There is a brief but good theoretical discussion in Chapter 1 of the social construction school of thought in the science, technology and society (STS) branch of sociology. The influential writings of David Noble, Langdon Winner, and Bruno Latour are discussed briefly. Mort herself stresses the concept of "enrollment" by which she means the process of involving individuals in large technological projects. Her interest in not just in enrollment, but also in "disenrollment," as when workers are laid off when demand for a new technology declines or when they lose faith in or become marginal to a given project.
In sum, this book represents a solid effort to understand the path not taken in a large and important technological effort. Its generalizability to other large technology efforts may be limited to some degree by the exotic nature of nuclear submarine technology and the importance of the sudden and rather unexpected end of the Cold War for the events described in the book. Nevertheless, there are all too few books on technology that adequately consider the importance of the views of the workers who are part of the overall effort and particularly of the potential role of dissident labor groups like the BAEC.

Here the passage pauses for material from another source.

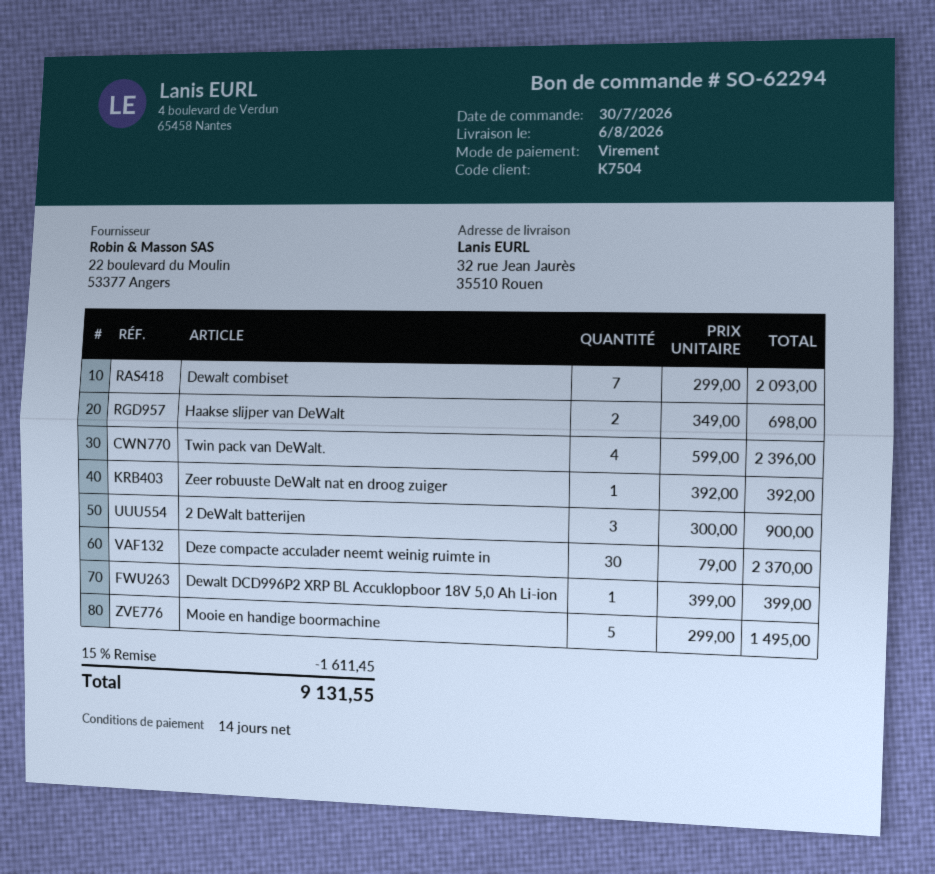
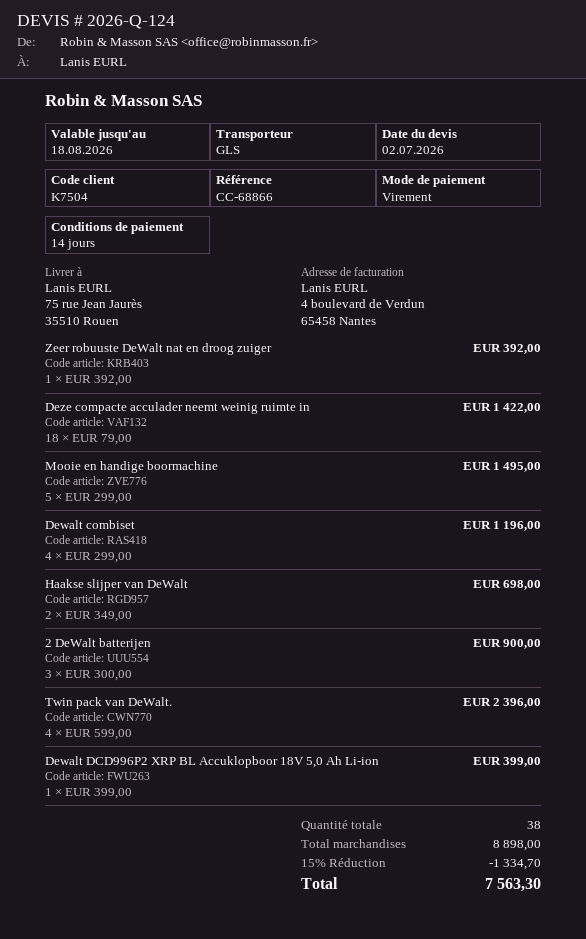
ship to: 32 rue Jean Jaurès, 35510 Rouen -> 75 rue Jean Jaurès, 35510 Rouen
Dewalt combiset: 7 x 299.00 = 2093.00 -> 4 x 299.00 = 1196.00
Deze compacte acculader neemt weinig ruimte in: 30 x 79.00 = 2370.00 -> 18 x 79.00 = 1422.00
discount: 15% = 1611.45 -> 15% = 1334.70
total: 9131.55 -> 7563.30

A Military-industrial network and its alternativesOf course, enrollment into networks depends on translating many interests, so Ms. Mort's book also brings many other issues into focus. The book chronicles the progressive narrowing of a formerly diverse, creative, and complex marine engineering operation at Barrow into a single purpose tool of cold war nuclear confrontation capable only of building submarines to carry Trident missiles. Mort explores the logic of "core business" versus diversity, an issue that much recent industrial strategy makes crucial. Her story proceeds mainly through analysis of network construction by workers at Barrow who were attempting to preserve diversity and technical capacity in the face of the "baroque technology" of nuclear submarines. In this, she demonstrates clearly and forcefully how much labour history has to contribute to the analysis of large-scale sociotechnical systems. The story of the Barrow Alternative Employment Committee is fascinating and its intersection with the nuclear disarmament movement intriguing. A further important theme is analysis of technological roads not taken. The constant speed generator drive and the VSR3 radome are significant actors in this story.